**INSTRUCTIONS FOR THE TASK**:
All lines in the material below that hold "align" should be found and copied.
====== DATA EXTRACTS
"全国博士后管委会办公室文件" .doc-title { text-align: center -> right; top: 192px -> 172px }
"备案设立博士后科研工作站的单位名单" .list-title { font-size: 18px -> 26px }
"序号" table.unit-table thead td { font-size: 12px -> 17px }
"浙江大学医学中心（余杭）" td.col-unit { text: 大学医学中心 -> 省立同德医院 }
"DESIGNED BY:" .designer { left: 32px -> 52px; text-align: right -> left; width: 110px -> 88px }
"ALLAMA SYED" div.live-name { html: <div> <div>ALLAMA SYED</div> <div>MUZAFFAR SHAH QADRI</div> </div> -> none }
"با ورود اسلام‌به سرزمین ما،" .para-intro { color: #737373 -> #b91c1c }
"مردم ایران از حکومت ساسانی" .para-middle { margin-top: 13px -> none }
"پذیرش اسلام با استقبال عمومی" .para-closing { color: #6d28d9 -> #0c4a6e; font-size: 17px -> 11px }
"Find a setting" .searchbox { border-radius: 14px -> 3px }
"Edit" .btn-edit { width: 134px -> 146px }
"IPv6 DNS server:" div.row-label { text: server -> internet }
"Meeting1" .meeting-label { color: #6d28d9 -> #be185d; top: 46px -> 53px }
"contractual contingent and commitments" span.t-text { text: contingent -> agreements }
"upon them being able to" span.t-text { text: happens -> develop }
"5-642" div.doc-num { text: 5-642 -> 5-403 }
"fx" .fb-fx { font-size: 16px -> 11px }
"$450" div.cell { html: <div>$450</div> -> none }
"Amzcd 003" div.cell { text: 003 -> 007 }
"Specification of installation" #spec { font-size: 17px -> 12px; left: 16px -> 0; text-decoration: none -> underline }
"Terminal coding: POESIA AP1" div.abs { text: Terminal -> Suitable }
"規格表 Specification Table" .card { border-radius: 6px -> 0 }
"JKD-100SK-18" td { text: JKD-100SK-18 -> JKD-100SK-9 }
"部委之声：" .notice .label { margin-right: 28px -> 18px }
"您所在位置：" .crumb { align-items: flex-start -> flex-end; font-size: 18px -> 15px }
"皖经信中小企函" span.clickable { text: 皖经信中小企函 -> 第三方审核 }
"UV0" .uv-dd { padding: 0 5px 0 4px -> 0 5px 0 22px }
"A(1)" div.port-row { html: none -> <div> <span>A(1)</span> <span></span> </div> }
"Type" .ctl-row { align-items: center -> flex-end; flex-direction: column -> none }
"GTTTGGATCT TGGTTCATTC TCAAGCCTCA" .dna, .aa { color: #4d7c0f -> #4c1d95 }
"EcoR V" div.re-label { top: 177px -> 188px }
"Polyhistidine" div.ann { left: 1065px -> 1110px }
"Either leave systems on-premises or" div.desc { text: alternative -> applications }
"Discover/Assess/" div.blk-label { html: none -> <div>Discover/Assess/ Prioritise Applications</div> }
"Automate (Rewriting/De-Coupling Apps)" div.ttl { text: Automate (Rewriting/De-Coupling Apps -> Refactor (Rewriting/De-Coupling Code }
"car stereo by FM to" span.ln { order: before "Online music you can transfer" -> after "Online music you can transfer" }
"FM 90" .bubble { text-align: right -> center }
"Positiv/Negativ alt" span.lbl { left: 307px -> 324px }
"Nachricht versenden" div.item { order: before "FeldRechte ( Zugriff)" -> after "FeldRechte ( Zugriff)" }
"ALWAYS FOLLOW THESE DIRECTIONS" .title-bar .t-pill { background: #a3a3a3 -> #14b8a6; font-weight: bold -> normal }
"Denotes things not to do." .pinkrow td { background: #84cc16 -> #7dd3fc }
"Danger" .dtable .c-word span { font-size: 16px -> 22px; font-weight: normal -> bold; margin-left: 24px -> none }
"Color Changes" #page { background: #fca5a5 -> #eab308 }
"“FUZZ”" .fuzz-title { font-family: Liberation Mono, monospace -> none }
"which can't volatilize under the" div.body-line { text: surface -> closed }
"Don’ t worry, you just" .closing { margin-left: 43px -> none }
============
**ANSWER FOR THIS EXERCISE**:
"全国博士后管委会办公室文件" .doc-title { text-align: center -> right; top: 192px -> 172px }
"DESIGNED BY:" .designer { left: 32px -> 52px; text-align: right -> left; width: 110px -> 88px }
"您所在位置：" .crumb { align-items: flex-start -> flex-end; font-size: 18px -> 15px }
"Type" .ctl-row { align-items: center -> flex-end; flex-direction: column -> none }
"FM 90" .bubble { text-align: right -> center }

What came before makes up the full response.